Tuesday 21 May 2024

THE PAVEL HAAS QUARTET / Review

 

THE PAVEL HAAS QUARTET
VCHpresents Chamber
Victoria Concert Hall 
Sunday (19 May 2024) 

This review was first published on Bachtrack.com on 20 May 2024 with the title "Pavel Haas Quartet’s triumphant, all-Bohemian Singapore debut".

This has been a bumper year for Bohemian music in Singapore. Either visionary planning or pure happenstance might explain the performance glut, including Dvorak’s Piano Trio No.3 (by Aoi Trio, Japan) and Piano Quintet No.2 (More Than Music, Singapore), Smetana’s Piano Trio and Dvorak’s String Quintet No.2 (Singapore Symphony musicians), all within a space of few months. Now cue the Singapore debut of multiple Gramophone Award-winning Pavel Haas Quartet from Prague, undoubtedly the jewel in the crown. 


Established in 1992, its present iteration of violinists Veronika Jarůšková (the sole remaining founding member) and Marek Zwiebel, violist Šimon Truszka and cellist Peter Jarůšek showed exactly why the quartet’s recordings have been so highly rated. Live and in person, PHQ sounds even better. In Josef Suk’s Meditation on the Old Czech Chorale “St Wenceslas” serving as a prelude, refined and smooth-as-silk playing was immediately apparent, from the opening viola voice and when the others joined in. Gossamer lightness soon built up arch-like in intensity, to a passionate climax resembling Samuel Barber’s famous Adagio. As Czech nationalism’s rallying cry during the Second World War, there could not have been a more poignant statement. 


The main programme showcased two autobiographical works, the first being Bedřich Smetana’s First String Quartet, “From My Life”, a heart-on-sleeve account of personal trials and tribulations. The opening E minor chord, resolute and defiant, set the dramatic tone, coming with brutal honesty without being histrionic. One could just admire and wallow in the rich sonorities, with suppleness and malleability of textures being added extras. The second movement’s Allegro moderato a la Polka was pure and unadulterated joy, punctuated by pauses which bear special significance later on. 
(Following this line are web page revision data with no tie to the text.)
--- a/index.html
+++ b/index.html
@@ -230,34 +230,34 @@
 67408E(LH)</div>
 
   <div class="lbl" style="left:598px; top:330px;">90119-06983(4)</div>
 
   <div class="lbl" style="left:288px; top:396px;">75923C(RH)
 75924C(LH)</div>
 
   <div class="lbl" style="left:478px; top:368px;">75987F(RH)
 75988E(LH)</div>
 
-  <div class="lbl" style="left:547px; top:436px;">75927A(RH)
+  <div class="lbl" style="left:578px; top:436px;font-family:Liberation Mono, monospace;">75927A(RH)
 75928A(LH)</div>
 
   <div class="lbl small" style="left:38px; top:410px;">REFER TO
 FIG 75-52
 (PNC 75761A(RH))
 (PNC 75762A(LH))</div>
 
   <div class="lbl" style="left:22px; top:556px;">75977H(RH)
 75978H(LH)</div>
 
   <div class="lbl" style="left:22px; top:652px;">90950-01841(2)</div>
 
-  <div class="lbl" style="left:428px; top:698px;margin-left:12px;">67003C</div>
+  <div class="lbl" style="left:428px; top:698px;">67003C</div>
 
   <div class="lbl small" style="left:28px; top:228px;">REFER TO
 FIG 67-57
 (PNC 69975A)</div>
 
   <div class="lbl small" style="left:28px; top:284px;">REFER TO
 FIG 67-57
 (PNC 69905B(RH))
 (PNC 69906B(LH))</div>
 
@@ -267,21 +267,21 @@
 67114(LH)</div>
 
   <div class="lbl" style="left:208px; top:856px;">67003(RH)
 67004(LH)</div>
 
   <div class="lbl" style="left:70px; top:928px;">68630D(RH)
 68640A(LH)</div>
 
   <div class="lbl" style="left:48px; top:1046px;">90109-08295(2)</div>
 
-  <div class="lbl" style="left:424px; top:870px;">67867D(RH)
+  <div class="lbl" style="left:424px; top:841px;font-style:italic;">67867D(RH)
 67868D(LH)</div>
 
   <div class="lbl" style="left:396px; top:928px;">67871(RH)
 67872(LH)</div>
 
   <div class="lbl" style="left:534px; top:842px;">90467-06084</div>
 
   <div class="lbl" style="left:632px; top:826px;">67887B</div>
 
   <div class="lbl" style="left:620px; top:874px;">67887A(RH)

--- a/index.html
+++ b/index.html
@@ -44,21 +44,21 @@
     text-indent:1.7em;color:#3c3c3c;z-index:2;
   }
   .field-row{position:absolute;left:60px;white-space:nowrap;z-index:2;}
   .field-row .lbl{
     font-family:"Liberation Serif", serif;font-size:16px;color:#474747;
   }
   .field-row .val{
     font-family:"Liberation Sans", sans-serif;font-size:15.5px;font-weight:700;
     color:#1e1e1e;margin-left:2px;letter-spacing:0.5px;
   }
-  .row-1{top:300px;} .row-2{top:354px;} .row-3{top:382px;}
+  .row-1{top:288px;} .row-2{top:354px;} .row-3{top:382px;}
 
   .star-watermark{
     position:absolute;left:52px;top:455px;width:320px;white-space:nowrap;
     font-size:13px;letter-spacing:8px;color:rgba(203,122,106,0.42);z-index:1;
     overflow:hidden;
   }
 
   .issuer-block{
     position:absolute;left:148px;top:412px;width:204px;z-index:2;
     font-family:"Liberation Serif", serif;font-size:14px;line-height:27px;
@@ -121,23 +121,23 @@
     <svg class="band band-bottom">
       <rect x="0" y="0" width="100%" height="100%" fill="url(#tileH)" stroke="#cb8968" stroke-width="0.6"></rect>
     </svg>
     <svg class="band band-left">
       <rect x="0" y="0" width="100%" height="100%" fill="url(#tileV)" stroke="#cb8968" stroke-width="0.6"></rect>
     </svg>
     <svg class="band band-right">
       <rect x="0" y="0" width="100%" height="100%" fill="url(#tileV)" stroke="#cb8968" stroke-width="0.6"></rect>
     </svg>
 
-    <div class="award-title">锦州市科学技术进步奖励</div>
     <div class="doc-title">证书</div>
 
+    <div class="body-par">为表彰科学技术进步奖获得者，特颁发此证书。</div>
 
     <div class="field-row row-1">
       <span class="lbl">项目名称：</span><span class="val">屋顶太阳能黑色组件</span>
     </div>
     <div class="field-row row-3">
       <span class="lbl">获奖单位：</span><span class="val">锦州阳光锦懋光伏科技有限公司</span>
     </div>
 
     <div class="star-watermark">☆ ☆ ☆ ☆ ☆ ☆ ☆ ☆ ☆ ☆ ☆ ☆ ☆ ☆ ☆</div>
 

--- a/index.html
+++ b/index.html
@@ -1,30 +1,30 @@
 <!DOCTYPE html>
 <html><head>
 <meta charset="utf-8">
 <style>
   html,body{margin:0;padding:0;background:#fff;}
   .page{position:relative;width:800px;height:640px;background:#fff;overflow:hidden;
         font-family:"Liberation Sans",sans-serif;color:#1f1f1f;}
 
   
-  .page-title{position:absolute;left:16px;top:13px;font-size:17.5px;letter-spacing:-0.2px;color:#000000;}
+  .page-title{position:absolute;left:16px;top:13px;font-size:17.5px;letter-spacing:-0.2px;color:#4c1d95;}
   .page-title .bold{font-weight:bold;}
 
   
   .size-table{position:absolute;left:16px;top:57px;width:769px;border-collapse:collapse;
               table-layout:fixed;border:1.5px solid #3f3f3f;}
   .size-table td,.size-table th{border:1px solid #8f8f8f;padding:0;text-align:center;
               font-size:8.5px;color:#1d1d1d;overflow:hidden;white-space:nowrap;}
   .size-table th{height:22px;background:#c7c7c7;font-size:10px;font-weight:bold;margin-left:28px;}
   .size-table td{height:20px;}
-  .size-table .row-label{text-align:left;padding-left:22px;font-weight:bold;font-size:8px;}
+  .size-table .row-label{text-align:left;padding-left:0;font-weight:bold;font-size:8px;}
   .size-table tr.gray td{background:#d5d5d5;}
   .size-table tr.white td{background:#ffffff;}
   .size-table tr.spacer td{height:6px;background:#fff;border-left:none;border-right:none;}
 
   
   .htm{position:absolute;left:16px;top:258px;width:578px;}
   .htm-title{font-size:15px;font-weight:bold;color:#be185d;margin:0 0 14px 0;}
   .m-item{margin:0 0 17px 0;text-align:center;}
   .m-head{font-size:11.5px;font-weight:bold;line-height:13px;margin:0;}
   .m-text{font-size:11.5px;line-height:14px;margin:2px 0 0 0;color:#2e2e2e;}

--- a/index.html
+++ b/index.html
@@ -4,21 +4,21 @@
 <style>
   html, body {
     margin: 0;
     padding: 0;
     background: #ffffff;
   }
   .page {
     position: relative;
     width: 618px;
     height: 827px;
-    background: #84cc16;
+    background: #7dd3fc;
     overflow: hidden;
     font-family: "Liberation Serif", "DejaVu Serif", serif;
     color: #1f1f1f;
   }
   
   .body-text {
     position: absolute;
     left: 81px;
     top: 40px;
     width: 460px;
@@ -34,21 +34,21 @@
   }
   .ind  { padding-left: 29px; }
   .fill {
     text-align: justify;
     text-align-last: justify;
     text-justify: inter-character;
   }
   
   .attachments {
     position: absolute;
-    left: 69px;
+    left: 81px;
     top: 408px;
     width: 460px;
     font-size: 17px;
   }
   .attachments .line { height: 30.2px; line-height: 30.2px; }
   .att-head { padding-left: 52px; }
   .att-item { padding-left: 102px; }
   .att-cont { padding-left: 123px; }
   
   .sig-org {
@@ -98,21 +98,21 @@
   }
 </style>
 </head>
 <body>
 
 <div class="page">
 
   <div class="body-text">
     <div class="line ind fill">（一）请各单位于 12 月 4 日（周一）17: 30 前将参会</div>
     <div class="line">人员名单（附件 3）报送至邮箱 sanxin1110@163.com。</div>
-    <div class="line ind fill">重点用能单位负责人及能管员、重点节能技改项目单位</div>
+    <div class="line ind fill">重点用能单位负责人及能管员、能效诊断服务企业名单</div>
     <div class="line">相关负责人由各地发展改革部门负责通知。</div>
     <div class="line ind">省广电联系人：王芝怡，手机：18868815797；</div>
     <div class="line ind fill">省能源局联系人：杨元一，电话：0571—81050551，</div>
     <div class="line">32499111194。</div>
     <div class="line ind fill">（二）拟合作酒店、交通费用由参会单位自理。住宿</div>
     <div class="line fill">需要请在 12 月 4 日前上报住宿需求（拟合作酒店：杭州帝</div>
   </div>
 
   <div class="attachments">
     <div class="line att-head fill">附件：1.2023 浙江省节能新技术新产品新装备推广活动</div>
The slow movement was treated as the work’s vital beating heart, with lyrical solos from cello and first violin, and a big passionate chordal statement to hammer home the point. As the foursome literally flew out of the traps for the finale, what could put a halt to its irrepressible gaiety? The hitherto carefree ride would encounter that fateful pause, the terminal speed-bump, with Jarůšková’s violin “stricken” with high-pitched tinnitus. This was Smetana’s musical representation of irremediable deafness, borne of untreated syphilis. With this final damper, the work closed on subdued pizzicatos. In this unforgettable performance, PHQ showed what life was all about. 

The second autobiographical work was Leoš Janáček’s Second String Quartet or Intimate Letters, inspired by an unrequited love for a married woman 37 years his junior. The married Janáček wrote over 700 letters to Kamila Stösslová, whom he met in 1917, until his death eleven years later. Unlike Smetana, Janáček’s secrets were not so readily revealed. His stock-in-trade musical idiom, of repeated short motifs, harmonic dissonances, jagged ostinatos and a rare transcendent lyricism, would dominate in this four-movement underrated classic. 


Sul ponticello (bowing near the bridge) effects lent a wiry and uncomfortably edgy resonance, colouring the mood of the score. Also ear-catching were moments alternating between discordance, melody and whimsicality, seemingly random but reflecting the composer’s conflicted state of mind, flailing between turmoil and torment. While not an easy listen, PHQ’s virtuosity and unstinting advocacy made for a totally gripping experience. After so much freneticism, the sole encore was a welcome balm, in Dvorak’s Ó duše drahá jedinká (Thou Only, Dear One), the ninth of his Cypresses


This review is dedicated to the memory of Jiri Heger (1946-2023), former principal violist of the Singapore Symphony Orchestra and true-blooded Bohemian. He would have absolutely loved this concert.